Time to go hunt me some big fat-ass American'ts :rofl:

:confused:

FranzJoseph
12-16-2005, 02:04 AM
- The availability of cheap products and services will cause an increase in population within the U.S., leading to a great need for outsourcing, on and on ad nauseum, to an indetermined point where it will simply fail.

We might reach that point quickly. During all this we forget sometimes that the dollar has been falling relative to other currencies. Asians have been noticing, especially the Asians that hold lots of US notes.

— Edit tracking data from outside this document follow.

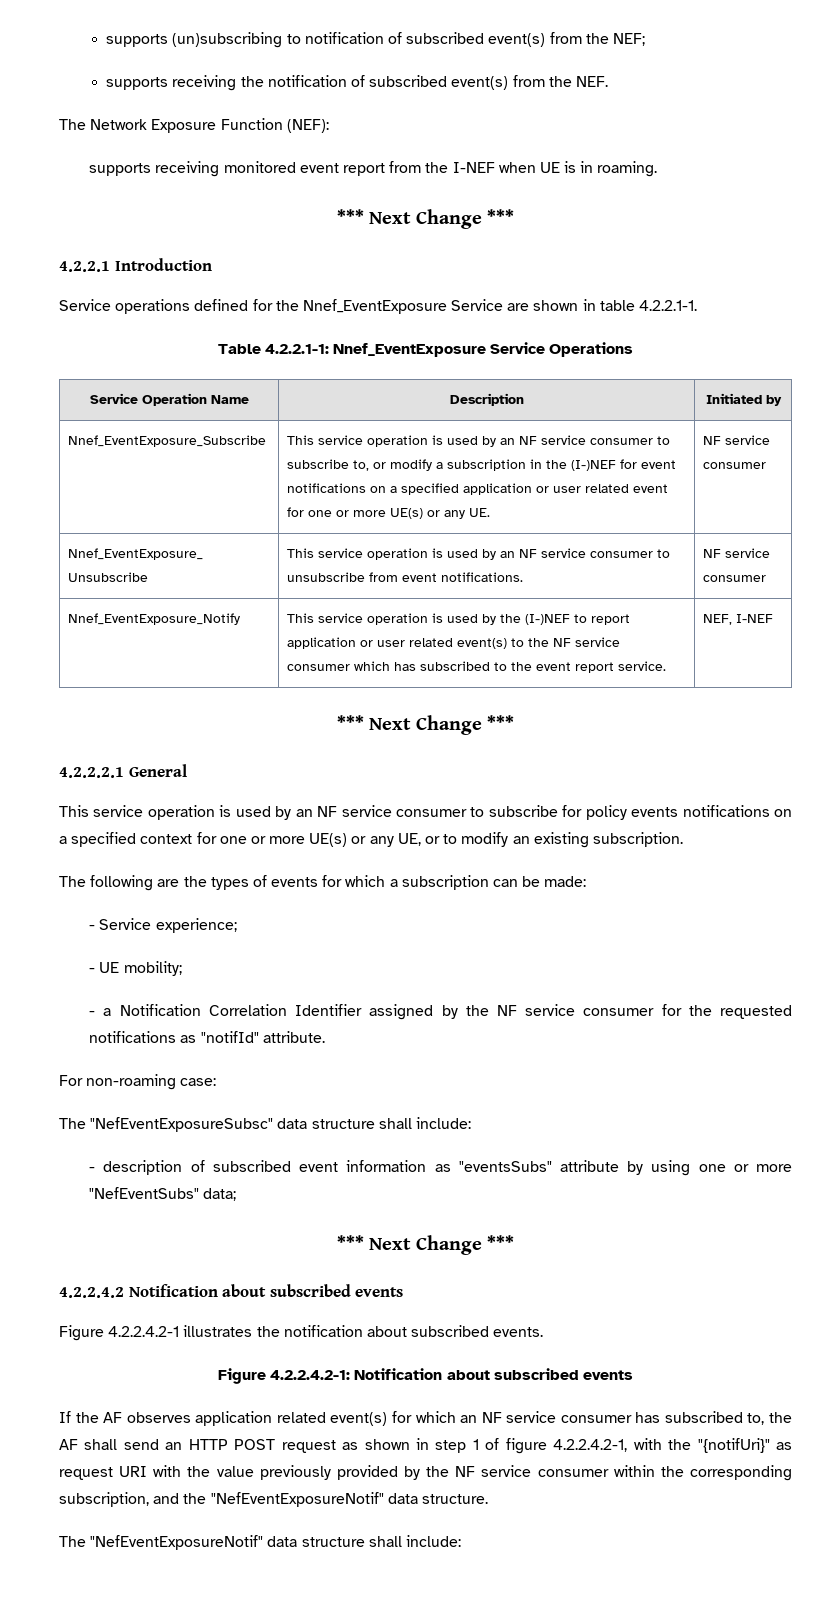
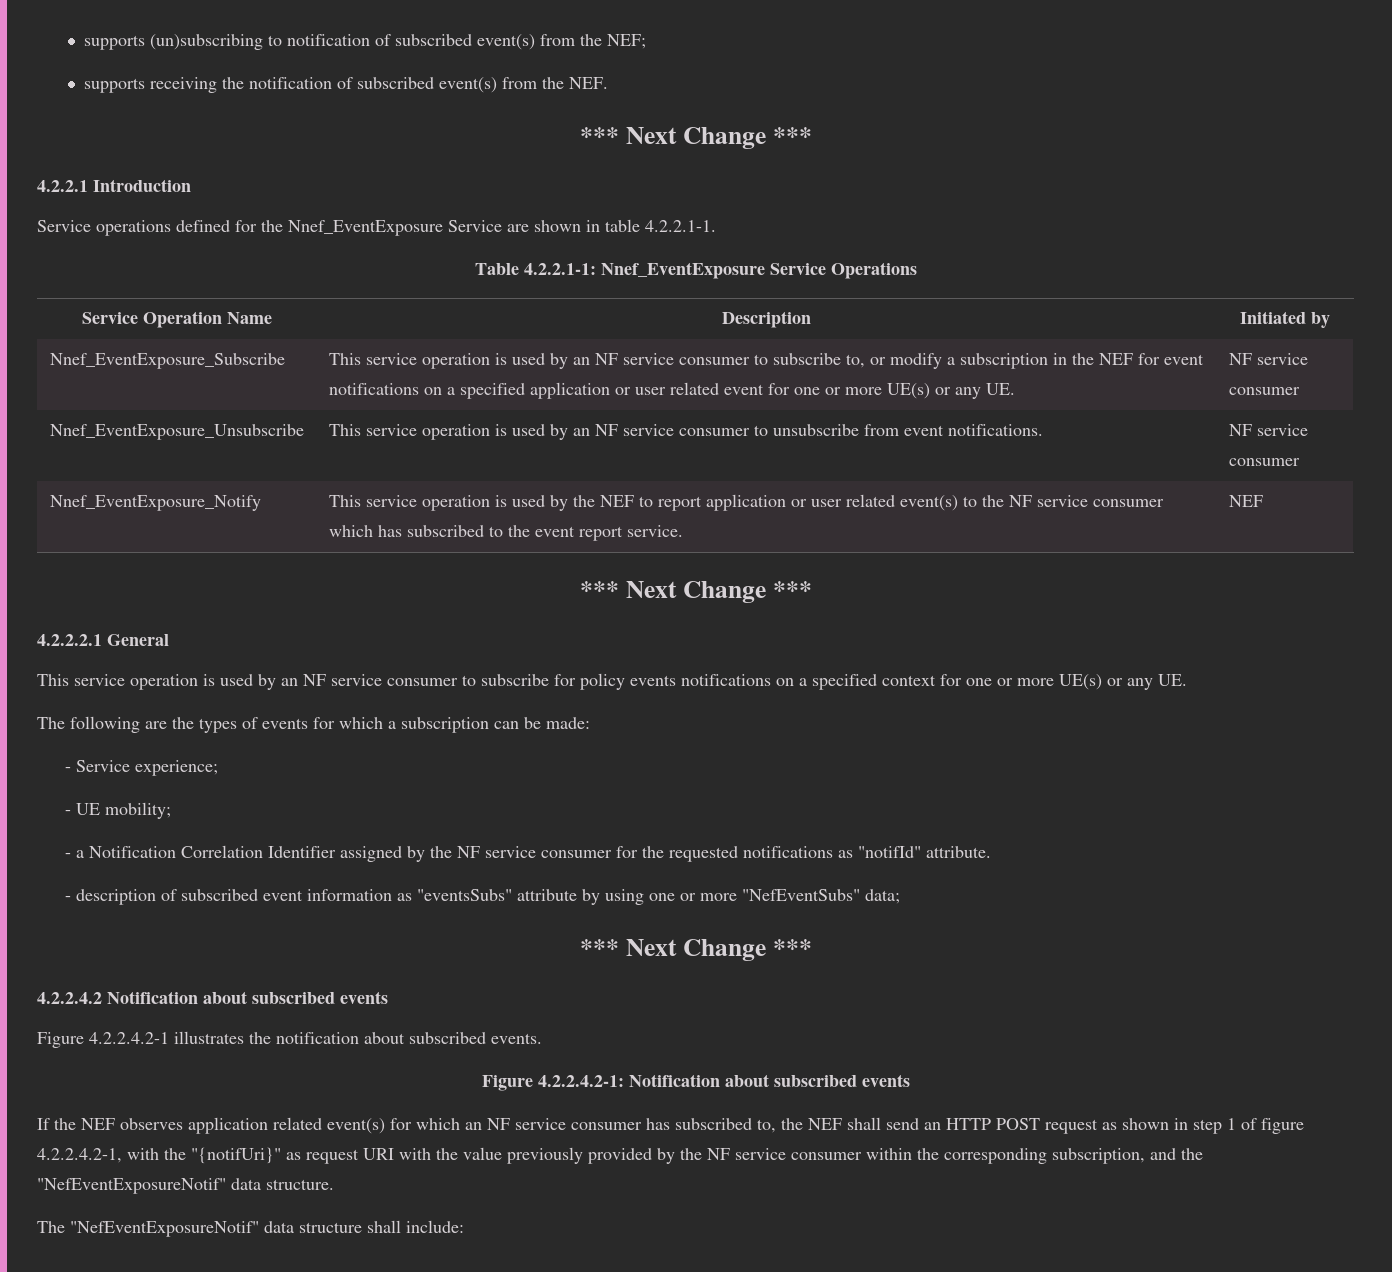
- The Network Exposure Function (NEF):
- supports receiving monitored event report from the I-NEF when UE is in roaming.
- This service operation is used by an NF service consumer to subscribe to, or modify a subscription in the (I-)NEF for event notifications on a specified application or user related event for one or more UE(s) or any UE.
+ This service operation is used by an NF service consumer to subscribe to, or modify a subscription in the NEF for event notifications on a specified application or user related event for one or more UE(s) or any UE.
- Nnef_EventExposure_Notify | This service operation is used by the (I-)NEF to report application or user related event(s) to the NF service consumer which has subscribed to the event report service. | NEF, I-NEF
+ Nnef_EventExposure_Notify | This service operation is used by the NEF to report application or user related event(s) to the NF service consumer which has subscribed to the event report service. | NEF
- This service operation is used by an NF service consumer to subscribe for policy events notifications on a specified context for one or more UE(s) or any UE, or to modify an existing subscription.
+ This service operation is used by an NF service consumer to subscribe for policy events notifications on a specified context for one or more UE(s) or any UE.
- For non-roaming case:
- The "NefEventExposureSubsc" data structure shall include:
- If the AF observes application related event(s) for which an NF service consumer has subscribed to, the AF shall send an HTTP POST request as shown in step 1 of figure 4.2.2.4.2-1, with the "{notifUri}" as request URI with the value previously provided by the NF service consumer within the corresponding subscription, and the "NefEventExposureNotif" data structure.
+ If the NEF observes application related event(s) for which an NF service consumer has subscribed to, the NEF shall send an HTTP POST request as shown in step 1 of figure 4.2.2.4.2-1, with the "{notifUri}" as request URI with the value previously provided by the NF service consumer within the corresponding subscription, and the "NefEventExposureNotif" data structure.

The cheap products & services comes to a screaching halt when the currency collapses and that can start whenever China wants it to. Did Greenspan quit at a good time or what?

Eisenhans
12-16-2005, 03:04 AM
Sorry-I just can't resist...

Who killed General Motors?
THE BUTLER!

Kodos
12-16-2005, 03:28 AM
India, GM's building in India. Ford's building in China.

Health insurance killed industry, BTW. In the fifties medical care was cheap and the focal point of industrial policy in the US was TRAINING AND RETAINING NATIVE-BORN WORKERS. So from then on they offered health insurance as a perk to keep workers on the job (and from trotting off to competitors.) They also added health insurance benefits for retirees. Big mistake.

Great post.

Fade the Butcher
12-16-2005, 07:57 AM
Health insurance killed industry, BTW. How does the Japanese system work?

FranzJoseph
12-16-2005, 01:55 PM
How does the Japanese system work?

I know Japan has a national health insurance system. They also have a private system that employers offer, like America. Anyone else know the details?